** Record excerpts follows **
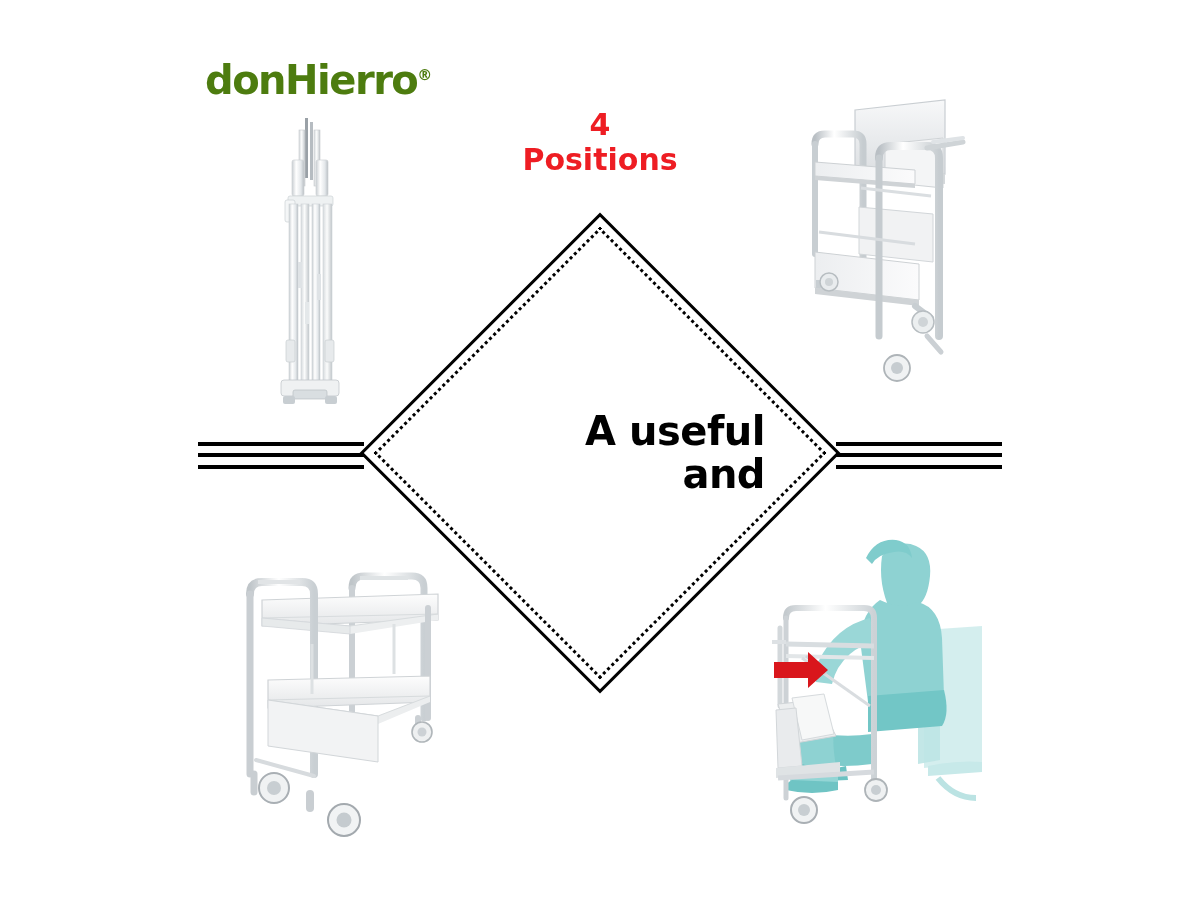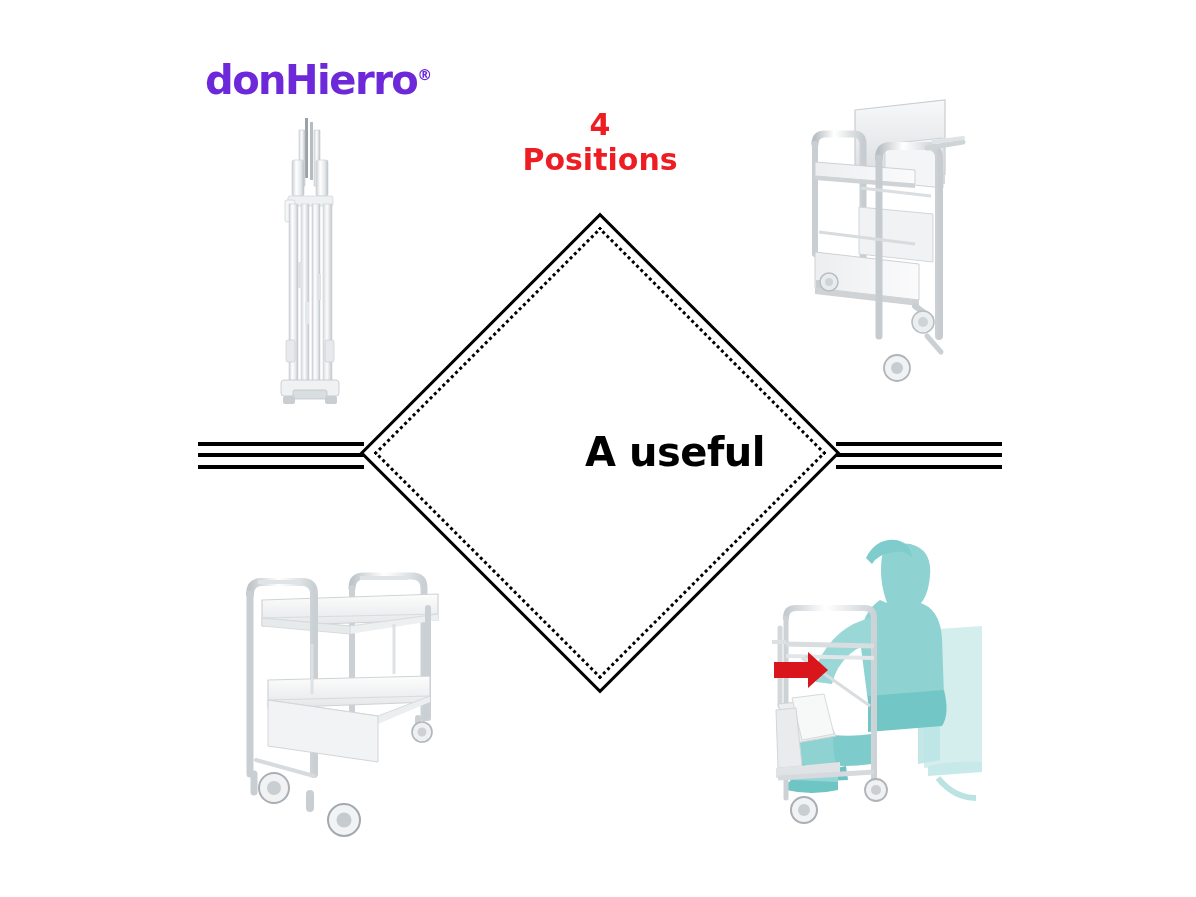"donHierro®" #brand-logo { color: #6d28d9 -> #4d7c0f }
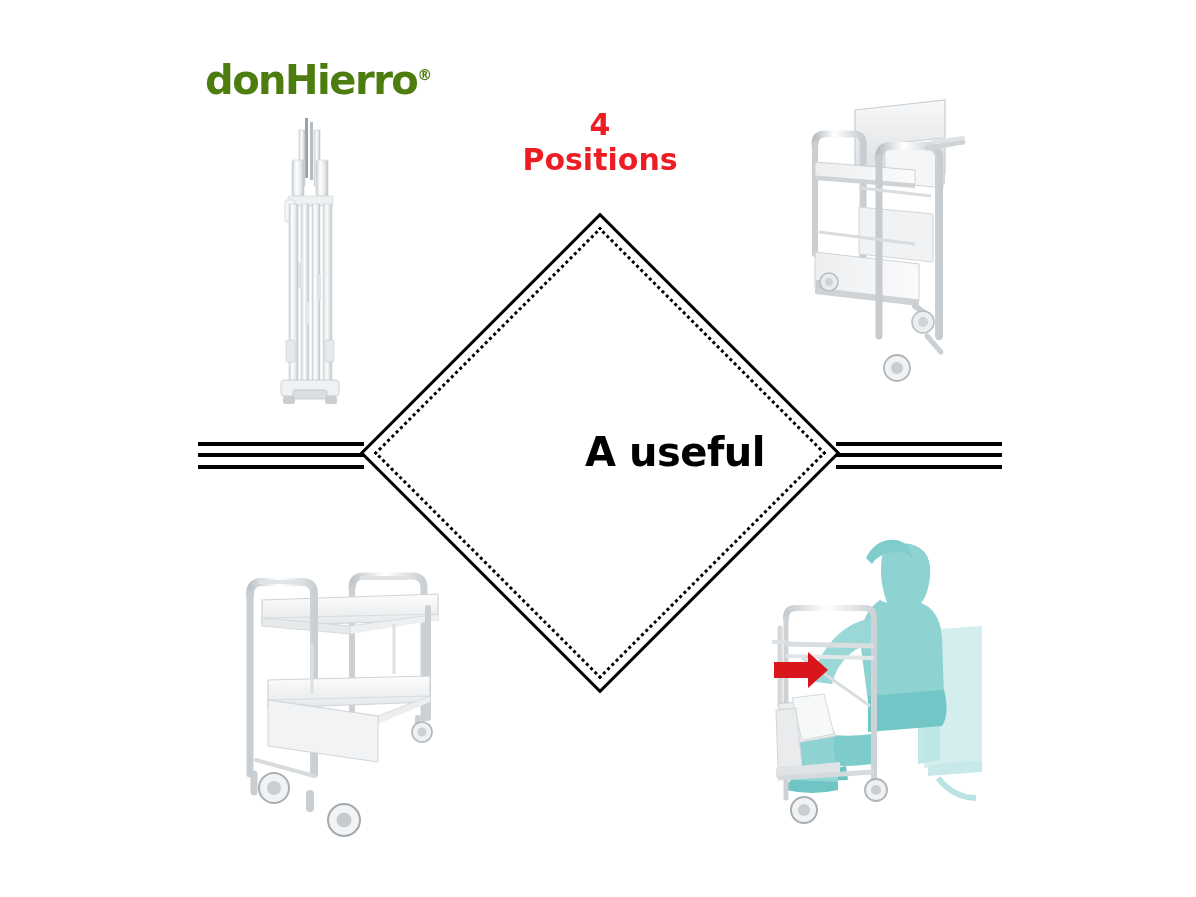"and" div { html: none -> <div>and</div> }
** End of Record excerpts **
** Record excerpts follows **
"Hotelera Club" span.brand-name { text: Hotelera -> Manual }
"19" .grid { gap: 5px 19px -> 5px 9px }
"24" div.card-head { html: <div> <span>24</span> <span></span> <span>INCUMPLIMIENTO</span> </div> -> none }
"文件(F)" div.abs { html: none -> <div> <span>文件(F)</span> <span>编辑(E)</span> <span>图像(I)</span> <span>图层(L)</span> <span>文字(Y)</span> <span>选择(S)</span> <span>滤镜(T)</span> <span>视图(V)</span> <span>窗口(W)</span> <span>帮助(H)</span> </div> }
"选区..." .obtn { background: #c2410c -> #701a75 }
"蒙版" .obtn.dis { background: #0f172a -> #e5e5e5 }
** End of Record excerpts **
• _Assignment_:
Using the material above, reproduce only the lines that run from the line with "color: #6d28d9 ->" up to and including the line with "none -> <div>and</div>", exactly, with the pictures dropped.

• _Result of this task_:
"donHierro®" #brand-logo { color: #6d28d9 -> #4d7c0f }
"and" div { html: none -> <div>and</div> }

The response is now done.